• Data under study:
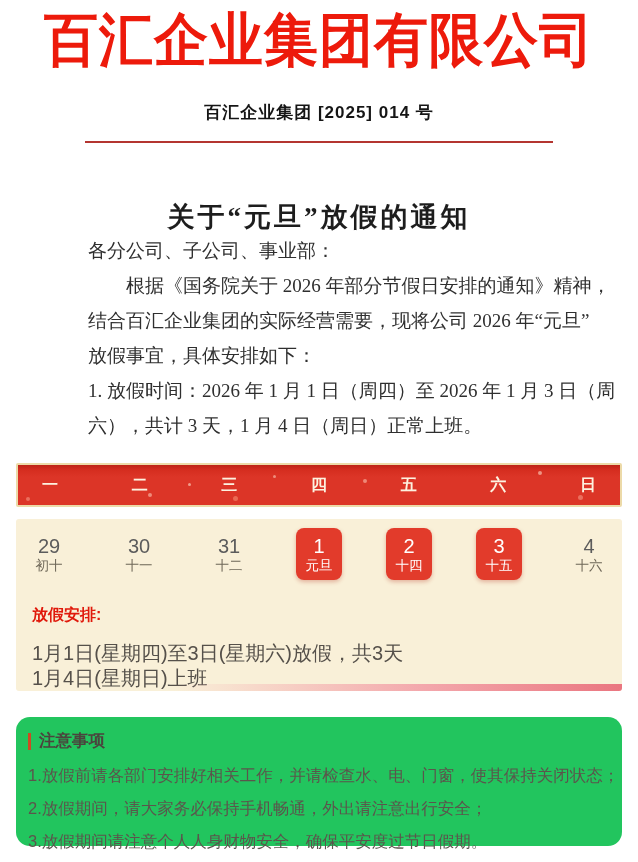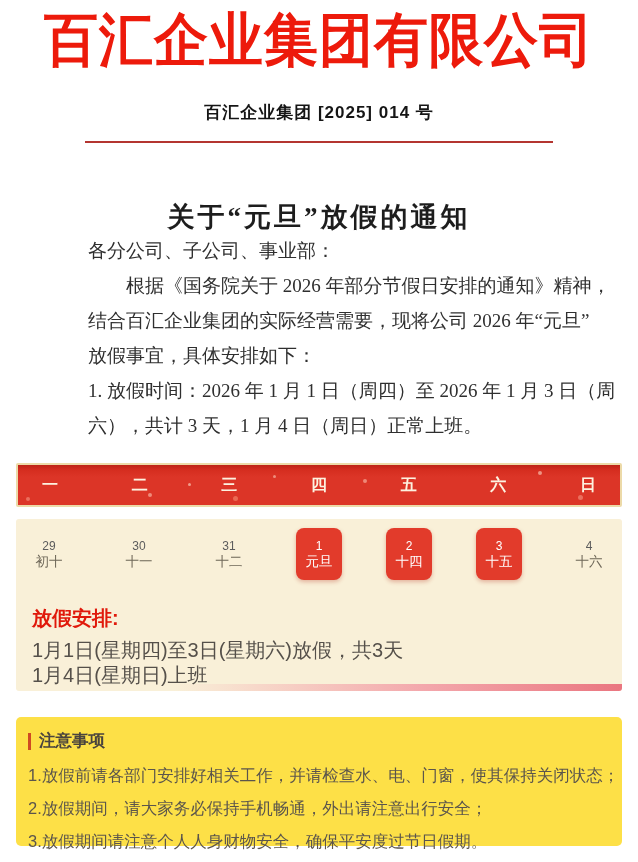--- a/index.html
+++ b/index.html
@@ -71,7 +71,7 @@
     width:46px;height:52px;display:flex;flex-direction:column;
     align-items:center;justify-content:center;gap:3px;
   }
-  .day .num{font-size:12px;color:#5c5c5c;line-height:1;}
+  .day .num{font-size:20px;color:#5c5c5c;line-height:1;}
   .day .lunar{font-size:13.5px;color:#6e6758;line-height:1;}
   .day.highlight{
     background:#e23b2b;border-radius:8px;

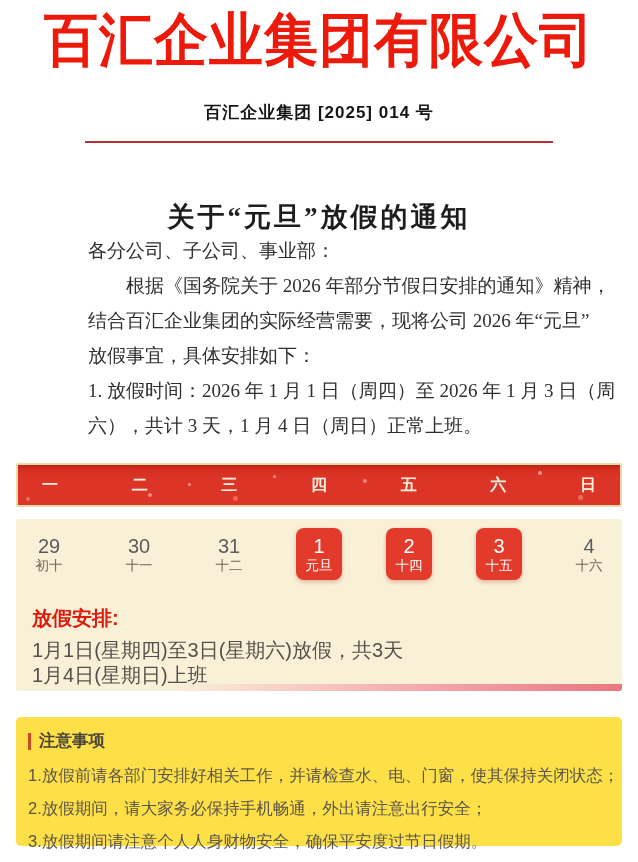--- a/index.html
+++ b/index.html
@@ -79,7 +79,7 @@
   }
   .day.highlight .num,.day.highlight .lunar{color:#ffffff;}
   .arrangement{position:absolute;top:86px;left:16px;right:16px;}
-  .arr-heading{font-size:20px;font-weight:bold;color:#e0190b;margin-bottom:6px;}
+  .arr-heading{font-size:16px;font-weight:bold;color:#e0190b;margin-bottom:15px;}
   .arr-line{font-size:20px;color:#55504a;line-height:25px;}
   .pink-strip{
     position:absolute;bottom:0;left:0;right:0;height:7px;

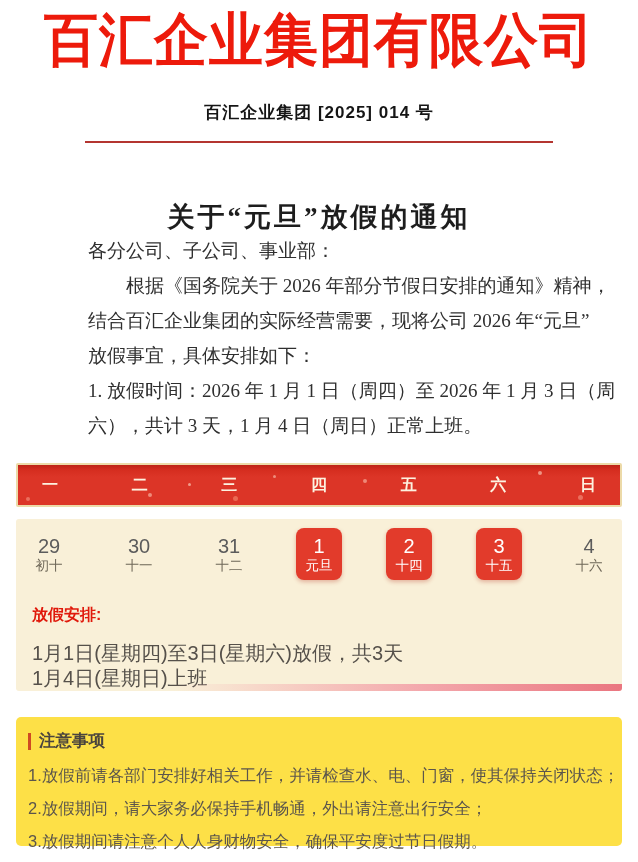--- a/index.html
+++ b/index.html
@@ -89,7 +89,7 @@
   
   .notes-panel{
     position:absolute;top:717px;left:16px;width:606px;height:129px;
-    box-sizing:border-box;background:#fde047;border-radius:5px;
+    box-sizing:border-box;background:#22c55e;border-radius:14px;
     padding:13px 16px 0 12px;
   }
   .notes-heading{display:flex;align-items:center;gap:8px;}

* * *

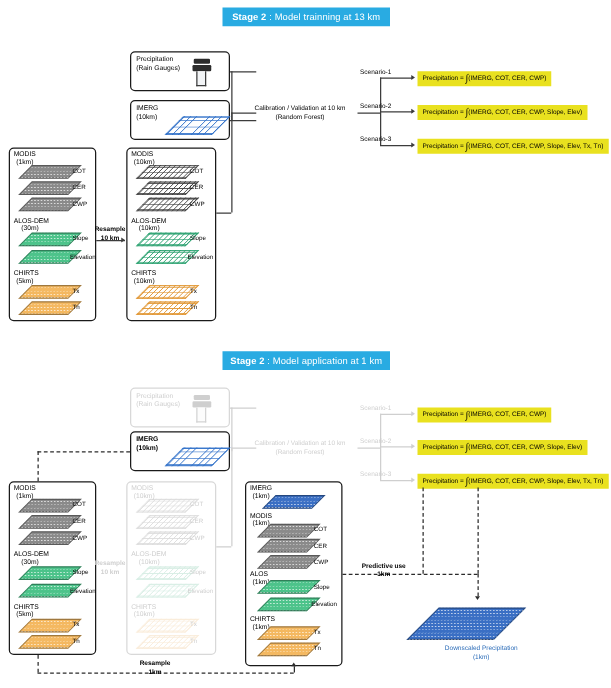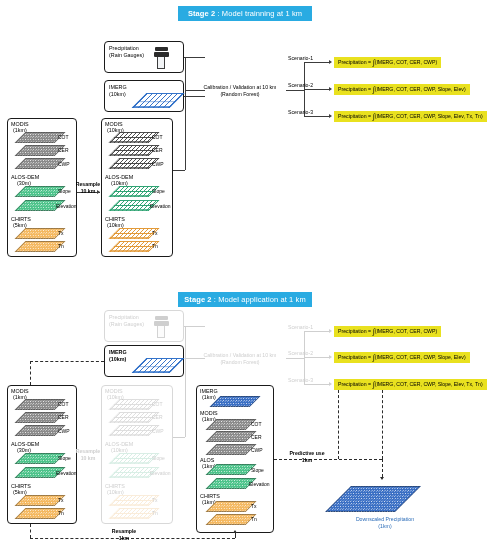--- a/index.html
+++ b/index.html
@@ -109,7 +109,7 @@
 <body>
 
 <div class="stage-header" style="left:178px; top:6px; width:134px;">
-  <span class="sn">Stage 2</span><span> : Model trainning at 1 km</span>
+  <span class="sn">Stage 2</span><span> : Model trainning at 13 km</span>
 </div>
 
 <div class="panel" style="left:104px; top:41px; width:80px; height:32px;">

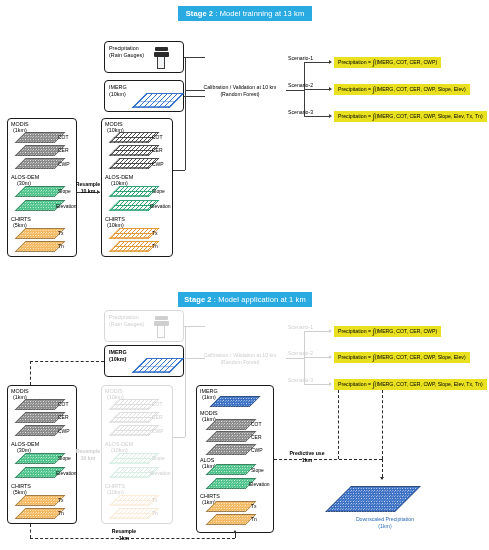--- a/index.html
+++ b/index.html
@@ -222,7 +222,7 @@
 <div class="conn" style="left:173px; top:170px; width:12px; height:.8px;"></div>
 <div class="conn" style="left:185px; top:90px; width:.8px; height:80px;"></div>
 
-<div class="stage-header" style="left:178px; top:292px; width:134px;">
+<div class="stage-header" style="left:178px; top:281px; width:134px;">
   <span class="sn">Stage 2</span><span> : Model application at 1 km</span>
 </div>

==

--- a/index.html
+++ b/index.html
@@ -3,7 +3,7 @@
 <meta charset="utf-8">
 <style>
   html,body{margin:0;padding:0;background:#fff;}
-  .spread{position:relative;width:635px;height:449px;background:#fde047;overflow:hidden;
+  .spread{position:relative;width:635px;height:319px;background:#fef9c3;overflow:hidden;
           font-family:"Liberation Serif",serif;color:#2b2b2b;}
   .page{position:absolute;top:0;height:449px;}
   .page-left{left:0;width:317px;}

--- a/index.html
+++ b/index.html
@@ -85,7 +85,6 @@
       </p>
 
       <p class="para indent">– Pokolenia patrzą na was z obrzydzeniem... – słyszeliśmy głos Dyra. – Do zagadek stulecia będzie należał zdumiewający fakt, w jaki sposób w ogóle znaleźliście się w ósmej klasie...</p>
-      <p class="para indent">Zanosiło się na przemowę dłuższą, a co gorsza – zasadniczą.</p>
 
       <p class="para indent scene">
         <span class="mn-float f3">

• The task:
The answer must be a single number: how many lines of the data hold the word "padding".

• Task response:
2